Une enquête menée par un universitaire algérien nous apporte des réponses. Il s’agit d’une enquête universitaire dirigée par Noureddine Khaled, chercheur à l’université d’Alger 2 au niveau du département de Psychologie.

« À la lumière des analyses que nous avons effectuées jusque-là, nous pouvons affirmer que la conjonction de la misère économique et du mal être social est la principale cause de l’émigration illégale. Les tendances statistiques renforcent cette affirmation », nous explique ainsi ce chercher dans son travail de terrain d’après lequel les six principales causes de
l’émigration illégale sont : le manque de loisirs (77%), le chômage (76%), rejoindre les amis ou la famille (76%), le revenu familial insuffisant (73%), le manque de
liberté (73%), le manque de perspectives (50%).

En regroupant toutes ces causes invoquées, on retrouve trois dimensions principales :

1 – Une dimension économique qui englobe le désir de trouver un travail, d’améliorer ses conditions de vie et celles de sa famille, et de s’ouvrir des perspectives de réalisation sociale.

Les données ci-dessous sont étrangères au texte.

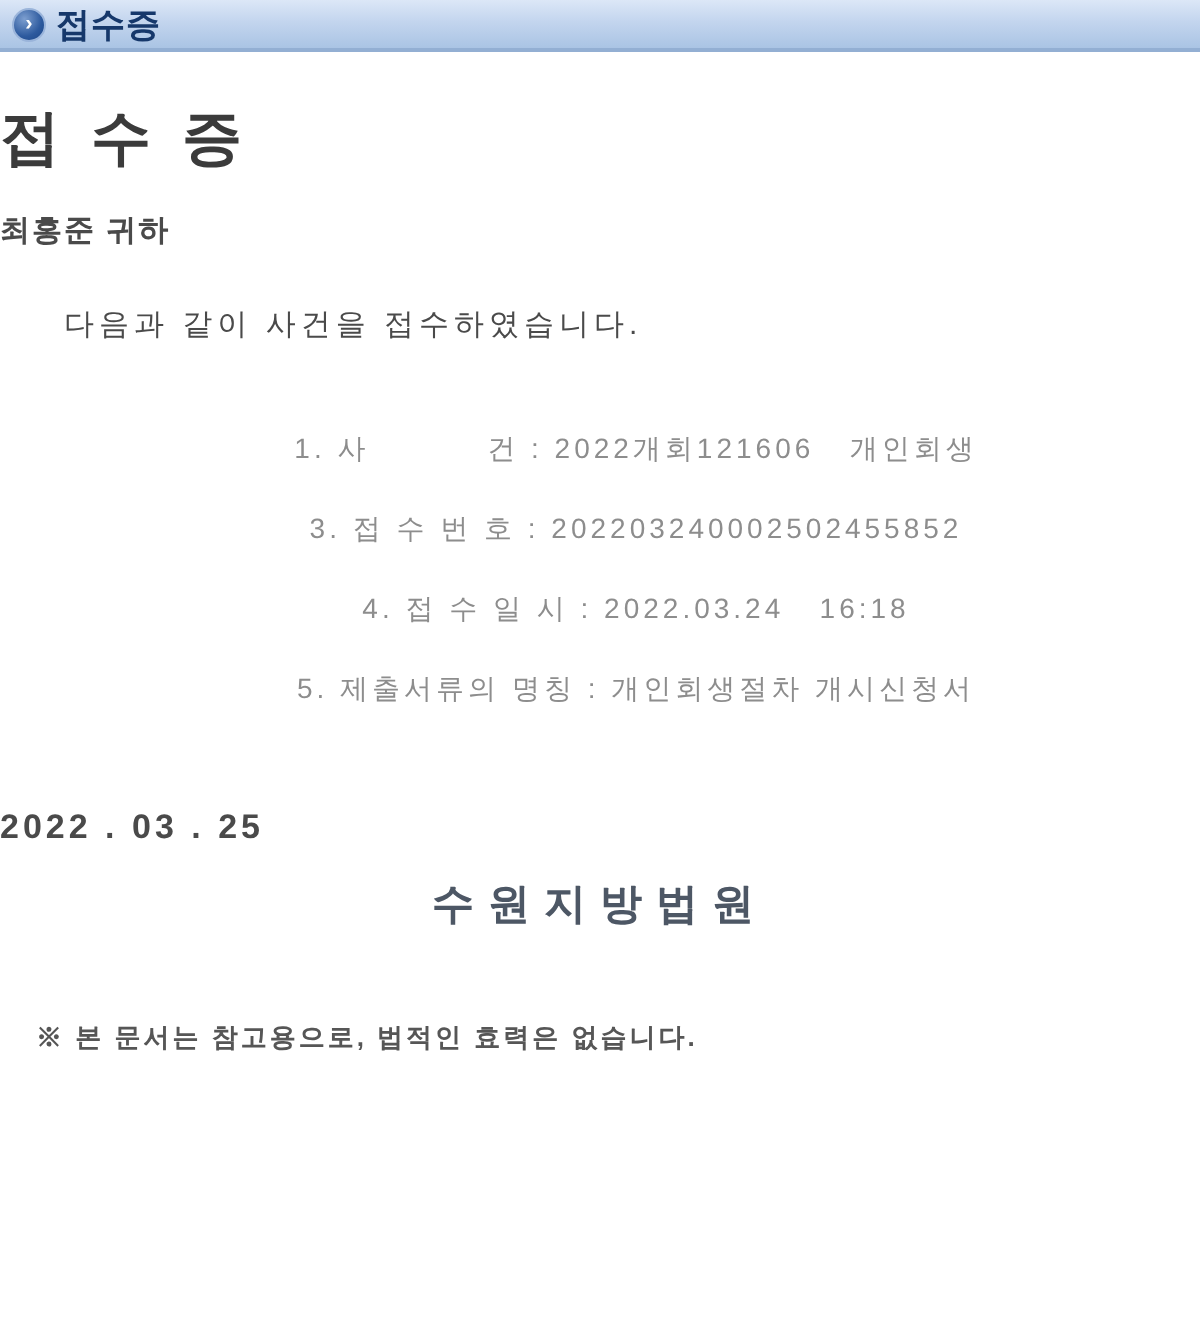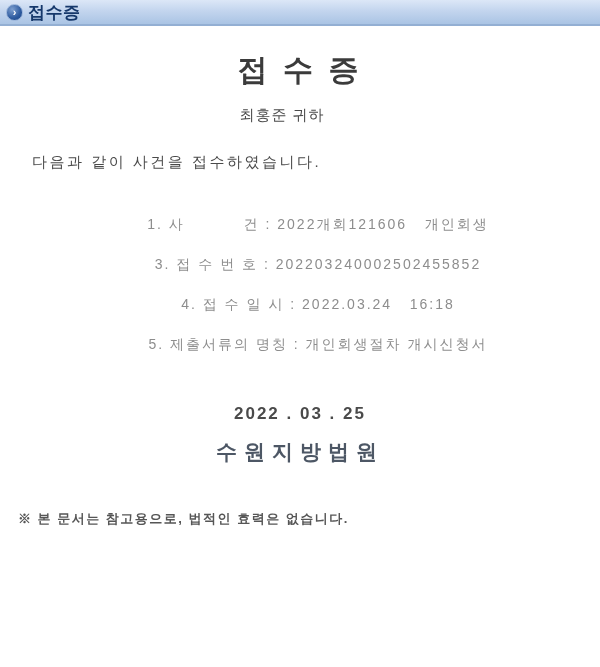--- a/index.html
+++ b/index.html
@@ -28,34 +28,33 @@
   }
   .hdr-title {
     margin-left:5px;
     color:#16386b; font-weight:bold; font-size:17px; letter-spacing:0.5px;
   }
 
   .doc { position:relative; }
 
   .doc-title {
     margin:26px 0 0 0;
-    text-align:center;
     font-family:"Liberation Serif", serif;
     font-size:30px; font-weight:bold;
     color:#3b3b3b;
     letter-spacing:4px;
     line-height:36px;
     white-space:pre;
   }
 
   .recipient {
     margin-top:18px;
-    text-align:center;
+    text-align:left;
     padding-right:36px;
-    font-size:15px; font-weight:normal;
+    font-size:15px; font-weight:bold;
     color:#4a4a4a; letter-spacing:1px;
   }
 
   .intro {
     margin:28px 0 0 32px;
     font-size:15px; font-weight:normal;
     color:#4a4a4a; letter-spacing:2.5px;
   }
 
   .items { margin:44px 0 0 36px;text-align:center; }
@@ -70,21 +69,21 @@
   .redact {
     display:inline-block;
     width:20px; height:25px;
     background:#c9c9c9;
     vertical-align:-7px;
     margin:0 2px;
   }
 
   .issue-date {
     margin-top:50px;
-    text-align:center;
+    text-align:left;
     font-size:17px; font-weight:bold;
     color:#4a4a4a; letter-spacing:2px;
     white-space:pre;
   }
 
   .court {
     margin-top:14px;
     text-align:center;
     font-size:21px; font-weight:bold;
     color:#4d5765; letter-spacing:7px;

2 – Une dimension psychosociale reflétée par le besoin d’améliorer la qualité de sa vie en revendiquant plus de loisirs et plus de liberté.

3 – Une dimension sociale qui s’exprime à travers le besoin de se regrouper avec des gens qu’on aime et qui ont réussi : rejoindre ses amis ou des membres de sa famille.

Le chercheur Noureddine Khaled a fait remarquer en dernier lieu que les Harragas sont également la résultante de « la détérioration de la qualité de la vie et la généralisation de la corruption qui causent une perte de confiance de l’ensemble de la population vis-à-vis du
système politique et une perte d’espoir ».